What about the differences then? I think that overall, men enjoy much more freedom with respect to their approach to beauty than we do as women. We appear to be more dependent upon the social criteria which define, in your culture as well as in mine, what is beautiful and what is not. And indeed, depending on the studies, scientific reports indicate that only between 4 and 16% of women feel they are beautiful. In contrast, all the men I have interviewed (you certainly remember the book I published two years ago on the beauty of men) – yes, all of them thought they were indeed beautiful. And if not gorgeous, they certainly had at least one particular part of their face or body they thought was outstanding. For these men, beauty is without normative criteria, it’s individual and free. We should all be free alike…
Another very touching aspect we discussed during this symposium was the beauty of handicapped people. I don’t remember whether I told you that I support in Geneva an organisation called Handiculture, which every year elects a Miss Handicap. When I first met the people who started this association, I was impressed by their aims: they want handicapped women not only to be integrated in the society, but to be beautiful and proud. I just published a few months ago my latest book on the subject of Handicap, of which the last chapter is dedicated to Handicap and Beauty. I mention among other exceptional and exceptionally beautiful handicapped women, Brenda Costa, the gorgeous model for the perfume Shalimar by Guerlain. She also wrote a book about her own story, entitled beauty of Silence – because indeed, she was born death – which does not prevent her to start her book with this words: I have always been lucky. And here are the comments of Alison Lapper, the handicapped woman who was the model, handicapped and pregnant, for the beautiful statue by Marc Quinn you may admire in Trafalgar Square in London: “I regard this statue as a modern tribute to feminity, disability and motherhood.
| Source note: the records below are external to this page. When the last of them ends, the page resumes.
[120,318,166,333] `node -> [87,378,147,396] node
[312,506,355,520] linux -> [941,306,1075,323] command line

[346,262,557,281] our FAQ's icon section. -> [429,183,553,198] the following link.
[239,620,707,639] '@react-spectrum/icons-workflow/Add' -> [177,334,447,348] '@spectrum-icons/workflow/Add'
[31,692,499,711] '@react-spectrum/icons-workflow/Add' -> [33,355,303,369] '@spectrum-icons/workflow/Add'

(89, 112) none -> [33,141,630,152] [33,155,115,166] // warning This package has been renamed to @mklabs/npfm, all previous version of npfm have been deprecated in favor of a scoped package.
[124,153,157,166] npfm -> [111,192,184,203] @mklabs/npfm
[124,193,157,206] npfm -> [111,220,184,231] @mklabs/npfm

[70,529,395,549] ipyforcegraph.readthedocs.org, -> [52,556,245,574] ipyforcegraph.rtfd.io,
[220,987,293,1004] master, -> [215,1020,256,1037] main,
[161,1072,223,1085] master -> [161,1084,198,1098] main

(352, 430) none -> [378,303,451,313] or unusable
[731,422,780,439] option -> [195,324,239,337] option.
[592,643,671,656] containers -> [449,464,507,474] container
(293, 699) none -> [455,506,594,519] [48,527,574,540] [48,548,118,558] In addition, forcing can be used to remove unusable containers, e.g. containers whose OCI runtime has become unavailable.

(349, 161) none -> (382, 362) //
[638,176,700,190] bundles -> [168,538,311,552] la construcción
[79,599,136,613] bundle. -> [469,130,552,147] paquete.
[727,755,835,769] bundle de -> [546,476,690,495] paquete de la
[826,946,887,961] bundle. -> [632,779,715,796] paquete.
The sculpture makes the ultimate statement about disability: that it can be as beautiful and valid form of being as any mother “ – as any other did I add.
I admire the freedom handicapped people are able to take today towards their own beauty. We should go the same path and be at least as good…. And if you and your readers were interested in providing some support to Handiculture, that would be fabulous, even more so that handicapped women from Arabic countries are many in the next contest for Miss Handicap !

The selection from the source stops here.